(INFORMATION SHOWN begins)

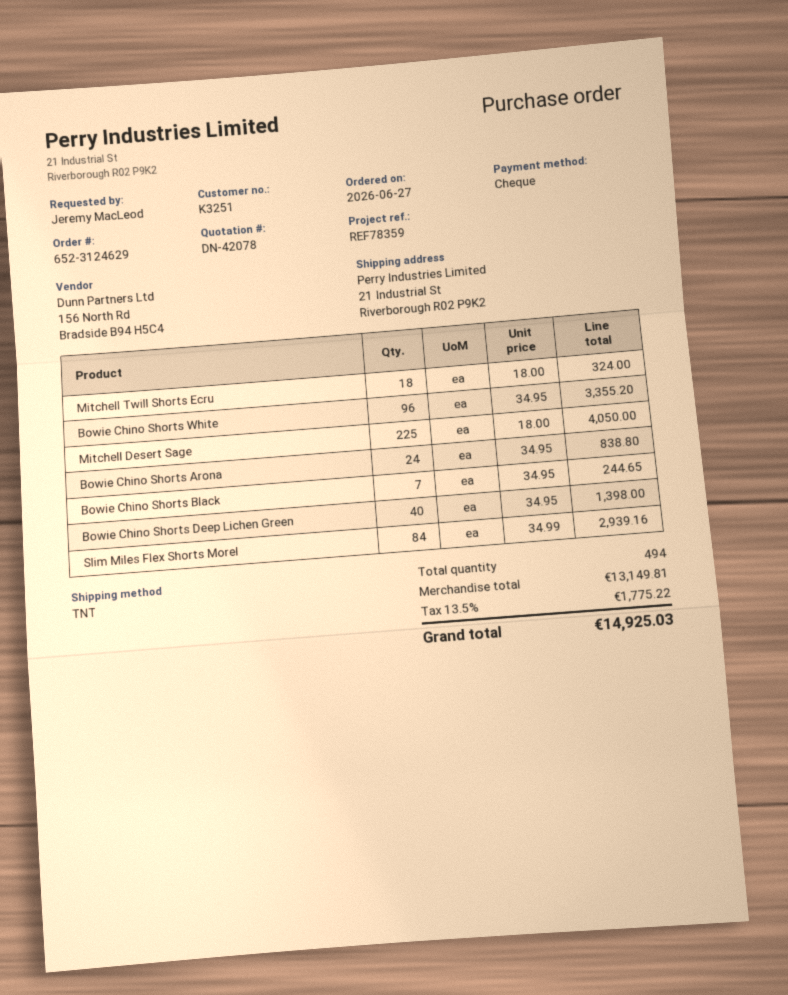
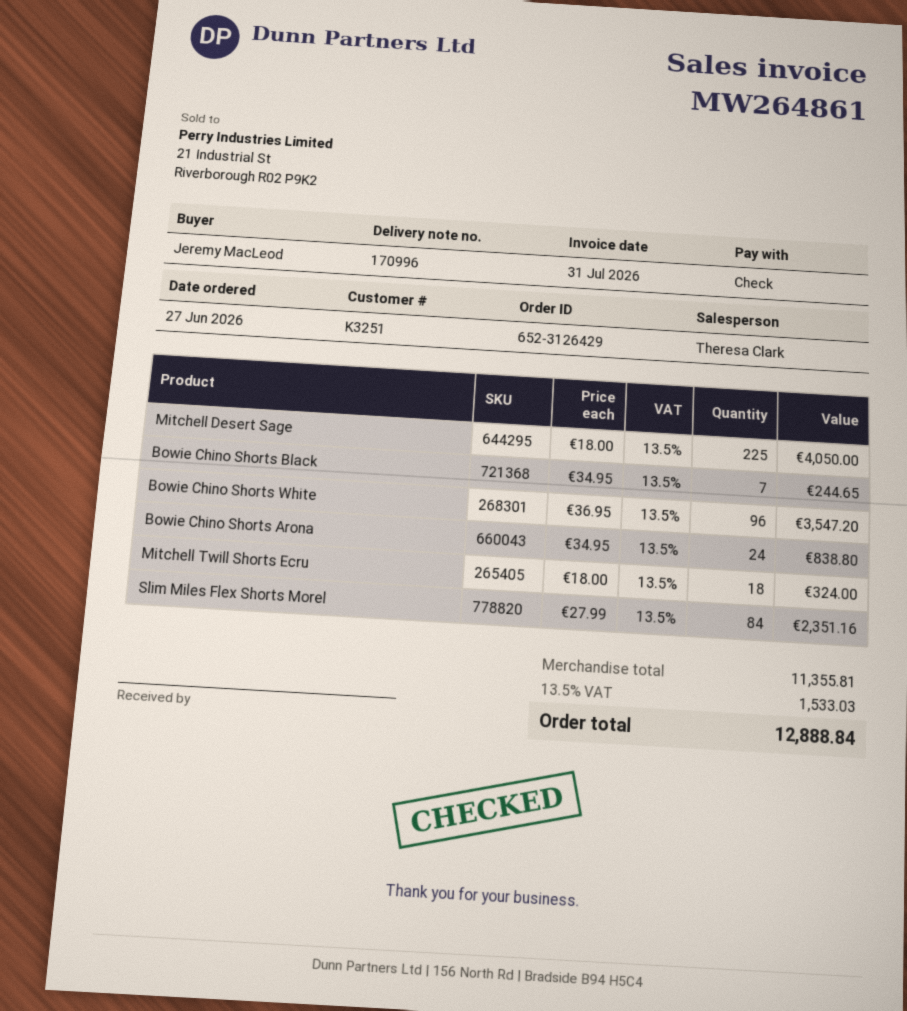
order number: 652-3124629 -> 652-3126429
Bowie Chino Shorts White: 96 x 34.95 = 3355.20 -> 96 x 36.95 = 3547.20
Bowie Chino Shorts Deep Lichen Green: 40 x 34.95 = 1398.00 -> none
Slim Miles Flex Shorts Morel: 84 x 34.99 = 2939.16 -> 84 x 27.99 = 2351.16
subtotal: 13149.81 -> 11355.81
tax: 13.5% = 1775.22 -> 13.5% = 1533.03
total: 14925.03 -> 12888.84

(INFORMATION SHOWN ends)

#### [TASK TO CARRY OUT]
Return every line in the records that includes the string "Shorts".

#### [COMPLETED EXERCISE]
Bowie Chino Shorts White: 96 x 34.95 = 3355.20 -> 96 x 36.95 = 3547.20
Bowie Chino Shorts Deep Lichen Green: 40 x 34.95 = 1398.00 -> none
Slim Miles Flex Shorts Morel: 84 x 34.99 = 2939.16 -> 84 x 27.99 = 2351.16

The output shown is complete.